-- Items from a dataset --
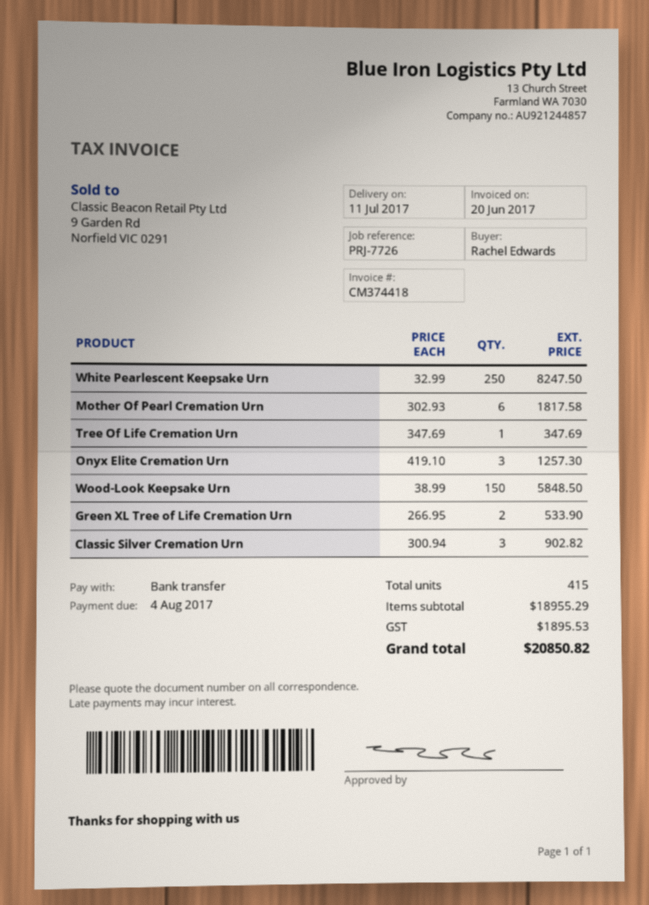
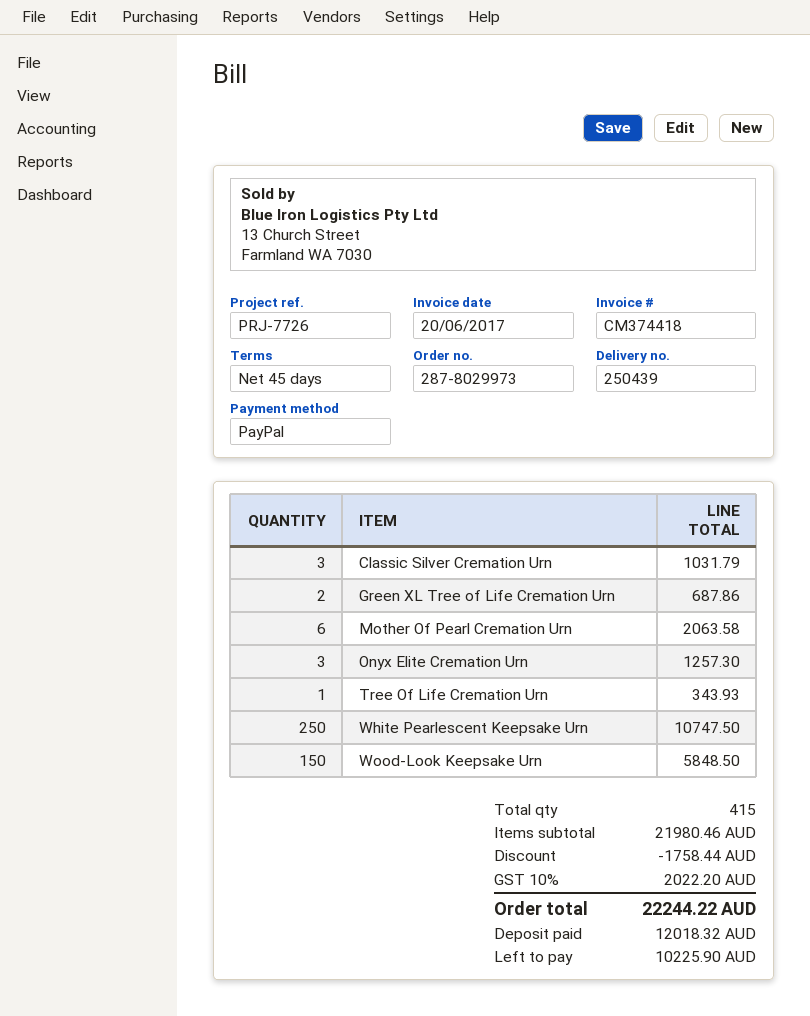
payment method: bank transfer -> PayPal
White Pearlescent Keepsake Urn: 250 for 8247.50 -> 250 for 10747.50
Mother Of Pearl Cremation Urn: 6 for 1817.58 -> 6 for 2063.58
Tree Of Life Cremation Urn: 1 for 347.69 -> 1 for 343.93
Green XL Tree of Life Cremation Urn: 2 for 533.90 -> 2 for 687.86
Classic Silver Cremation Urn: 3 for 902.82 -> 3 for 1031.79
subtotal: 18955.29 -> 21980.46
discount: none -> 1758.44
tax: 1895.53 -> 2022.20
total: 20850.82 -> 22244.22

* * *

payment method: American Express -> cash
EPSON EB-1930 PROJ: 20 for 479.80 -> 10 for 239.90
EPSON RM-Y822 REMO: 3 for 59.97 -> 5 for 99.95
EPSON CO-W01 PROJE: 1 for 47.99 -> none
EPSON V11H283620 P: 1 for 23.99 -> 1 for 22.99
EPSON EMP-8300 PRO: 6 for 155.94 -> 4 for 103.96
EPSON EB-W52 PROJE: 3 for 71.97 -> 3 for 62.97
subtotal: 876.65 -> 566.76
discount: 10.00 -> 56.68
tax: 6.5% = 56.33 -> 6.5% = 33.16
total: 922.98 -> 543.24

-- What needs to be done --
Look above for the line with "subtotal: 876.65 -> 566.76" and the line with "total: 922.98 -> 543.24". Retype those two lines and every line between them exactly, adding nothing.

-- Exercise solution --
subtotal: 876.65 -> 566.76
discount: 10.00 -> 56.68
tax: 6.5% = 56.33 -> 6.5% = 33.16
total: 922.98 -> 543.24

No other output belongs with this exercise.